#### Listed entries
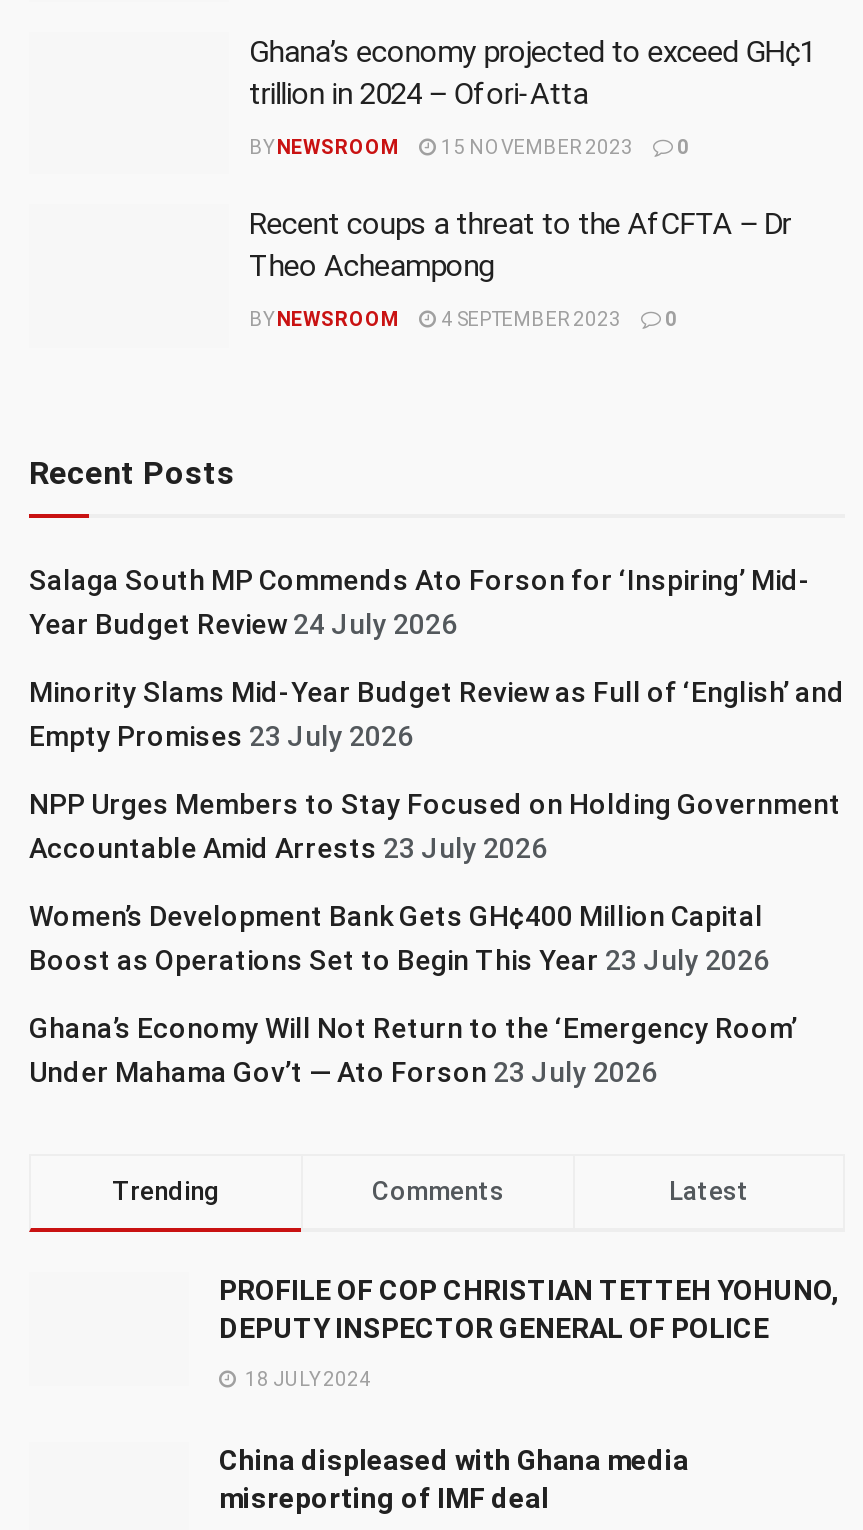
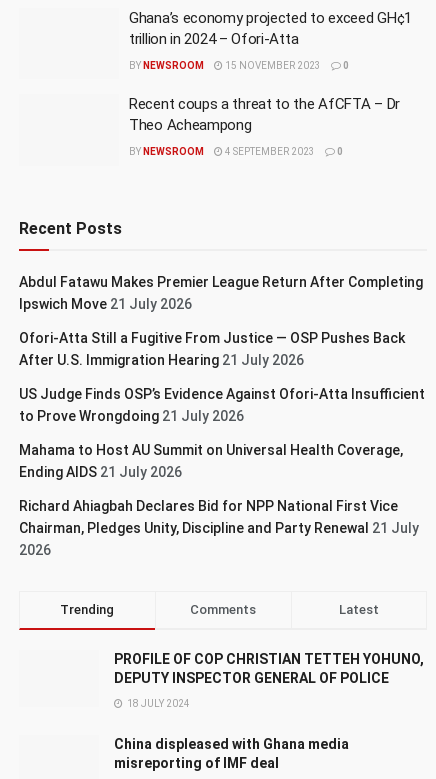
- Salaga South MP Commends Ato Forson for ‘Inspiring’ Mid-
- Year Budget Review 24 July 2026
+ Abdul Fatawu Makes Premier League Return After Completing
+ Ipswich Move 21 July 2026

- Minority Slams Mid-Year Budget Review as Full of ‘English’ and
- Empty Promises 23 July 2026
+ Ofori-Atta Still a Fugitive From Justice — OSP Pushes Back
+ After U.S. Immigration Hearing 21 July 2026

- NPP Urges Members to Stay Focused on Holding Government
- Accountable Amid Arrests 23 July 2026
+ US Judge Finds OSP’s Evidence Against Ofori-Atta Insufficient
+ to Prove Wrongdoing 21 July 2026

- Women’s Development Bank Gets GH¢400 Million Capital
- Boost as Operations Set to Begin This Year 23 July 2026
+ Mahama to Host AU Summit on Universal Health Coverage,
+ Ending AIDS 21 July 2026

- Ghana’s Economy Will Not Return to the ‘Emergency Room’
- Under Mahama Gov’t — Ato Forson 23 July 2026
+ Richard Ahiagbah Declares Bid for NPP National First Vice
+ Chairman, Pledges Unity, Discipline and Party Renewal 21 July
+ 2026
########
What is required - The records above are to be repeated exactly, apart from their pictures.

Output of the exercise -
- Salaga South MP Commends Ato Forson for ‘Inspiring’ Mid-
- Year Budget Review 24 July 2026
+ Abdul Fatawu Makes Premier League Return After Completing
+ Ipswich Move 21 July 2026

- Minority Slams Mid-Year Budget Review as Full of ‘English’ and
- Empty Promises 23 July 2026
+ Ofori-Atta Still a Fugitive From Justice — OSP Pushes Back
+ After U.S. Immigration Hearing 21 July 2026

- NPP Urges Members to Stay Focused on Holding Government
- Accountable Amid Arrests 23 July 2026
+ US Judge Finds OSP’s Evidence Against Ofori-Atta Insufficient
+ to Prove Wrongdoing 21 July 2026

- Women’s Development Bank Gets GH¢400 Million Capital
- Boost as Operations Set to Begin This Year 23 July 2026
+ Mahama to Host AU Summit on Universal Health Coverage,
+ Ending AIDS 21 July 2026

- Ghana’s Economy Will Not Return to the ‘Emergency Room’
- Under Mahama Gov’t — Ato Forson 23 July 2026
+ Richard Ahiagbah Declares Bid for NPP National First Vice
+ Chairman, Pledges Unity, Discipline and Party Renewal 21 July
+ 2026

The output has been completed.